Y con él, Marcos Díez se las ve con el tiempo y su paso en la segunda parte del poemario, “Sin canto y sin pasión”, apoyado en unos versos de José Hierro, que reconocen el tiempo con fecha de caducidad, y que no queda otra que aceptarlo. Los versos de Marcos Díez recorren el trayecto existencial, en clave existencialista, orientados por los mojones que el tiempo va poniendo en el camino, en forma de cambios vitales aparentes, trasuntos de las corrientes profundas del tiempo, que el poeta bucea, ayudada la respiración por la “escafandra” del lenguaje.
Y como todavía está en ruta, cuenta con la poesía como escudo protector ante lo inevitable, ya que no para dominarlo, al menos controlarlo como cauce que conduzca la “crecida” de una corriente, que arrastra todo a su paso, al principio pausadamente; como torrentera, enseguida. ¿Y el amor?, una paradoja: un intento de eternidad que burle la fugacidad, fugaz también él.

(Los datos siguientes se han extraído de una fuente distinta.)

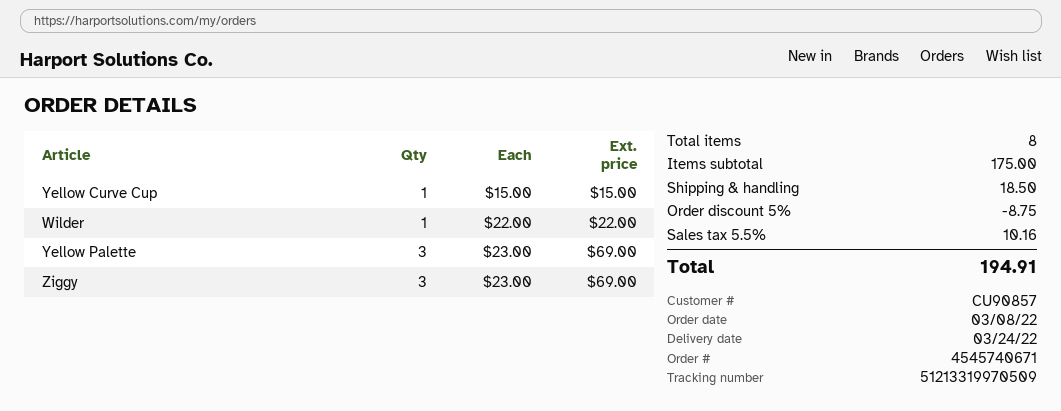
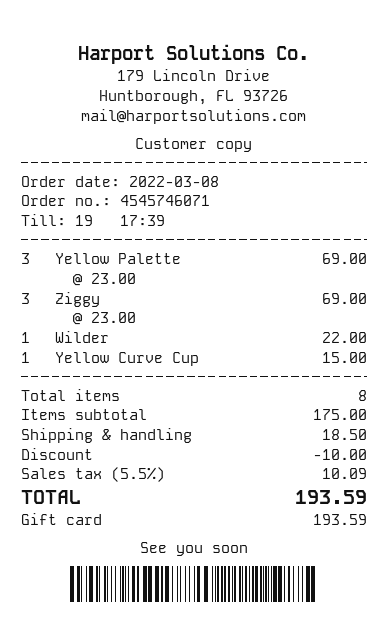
order number: 4545740671 -> 4545746071
discount: 8.75 -> 10.00
tax: 5.5% = 10.16 -> 5.5% = 10.09
total: 194.91 -> 193.59

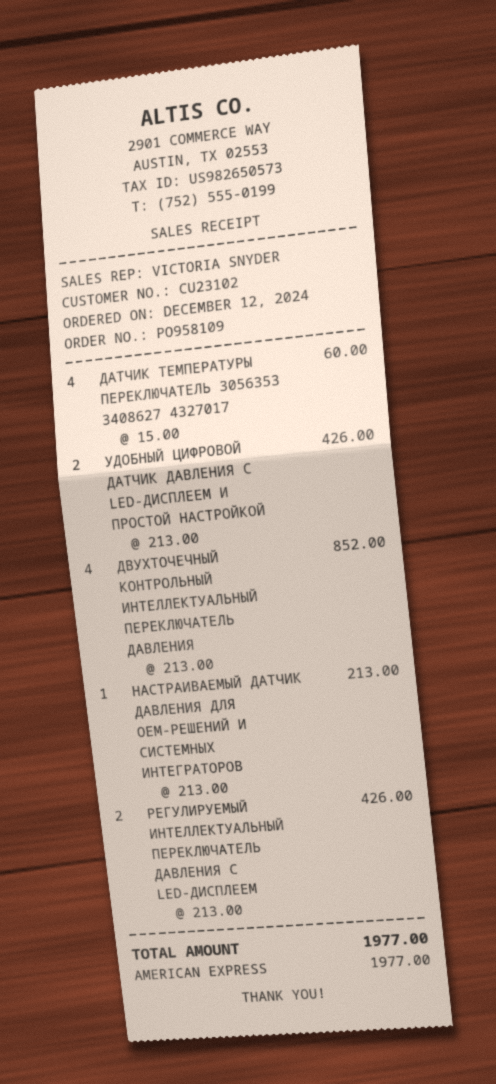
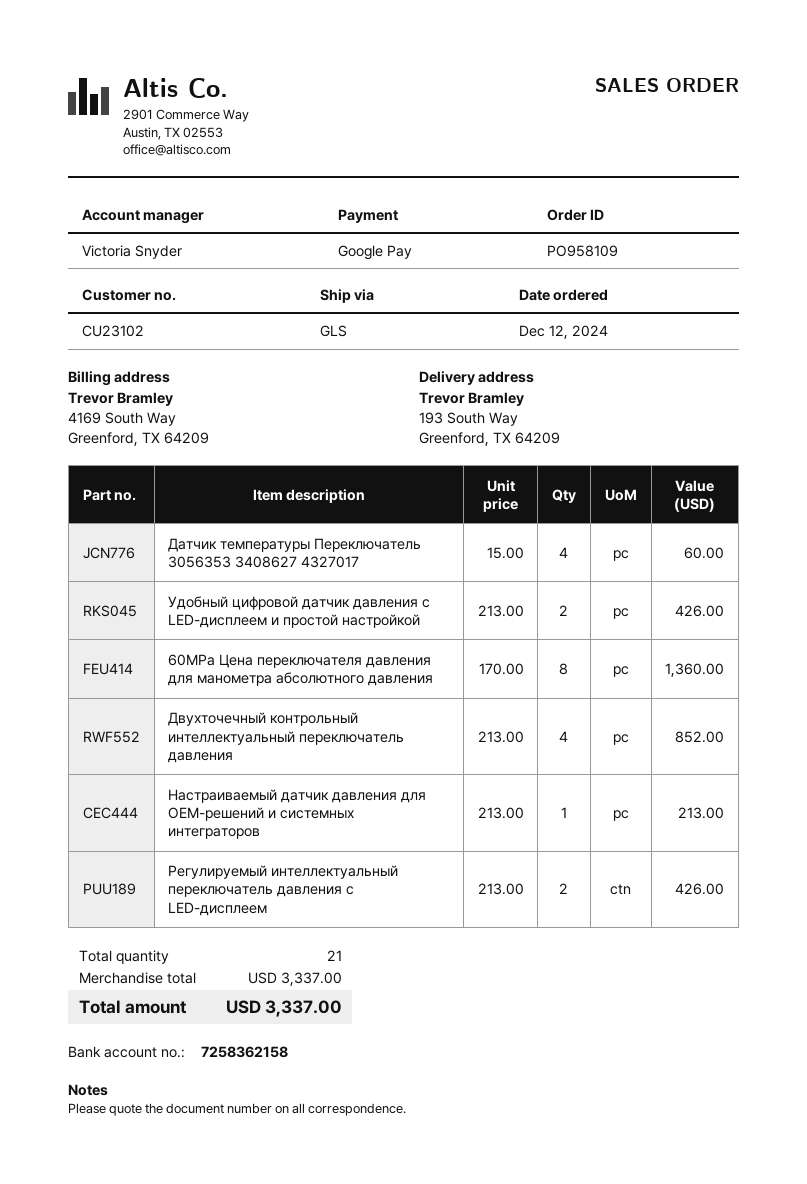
payment method: American Express -> Google Pay
60MPa Цена переключателя давления для манометра абсолютного давления: none -> 8 x 170.00 = 1360.00
total: 1977.00 -> 3337.00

Poesía reflexiva, la de Marcos Díez, que lleva heptasílabos, eneasílabos, endecasílabos y alejandrinos engastados en, tan sencillas como expresivas y significativas imágenes y comparaciones, hasta donde las palabras llegan.

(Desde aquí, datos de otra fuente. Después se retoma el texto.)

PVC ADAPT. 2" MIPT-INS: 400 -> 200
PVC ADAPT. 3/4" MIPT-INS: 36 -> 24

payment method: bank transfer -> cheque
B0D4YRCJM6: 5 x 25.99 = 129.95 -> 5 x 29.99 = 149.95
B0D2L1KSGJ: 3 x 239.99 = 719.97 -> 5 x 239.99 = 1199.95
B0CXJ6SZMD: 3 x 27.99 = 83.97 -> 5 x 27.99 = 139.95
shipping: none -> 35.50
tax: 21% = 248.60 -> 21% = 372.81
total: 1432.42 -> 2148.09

Un tema querido por Marcos Díez, en prosa y en verso, es el de la identidad, que también tiene su espacio en “Desguace”, donde el sujeto poético, ya no solo se desdobla, sino que se multiplica, con el fin de mirarse a sí mismo en los demás, por si pudiera llegar a un conocimiento de quién es. Pero no. El poemario, como toda la obra de Marcos Díez, incide en una actitud, tan pesimista como vitalista, duro optimismo (Sartre), que canta la existencia como el glorioso fracaso de vivir, que tengo para mí es el limo profundo del que surge toda obra de arte. Y la poesía es una de las formas del arte. Y Marcos Díez, poeta.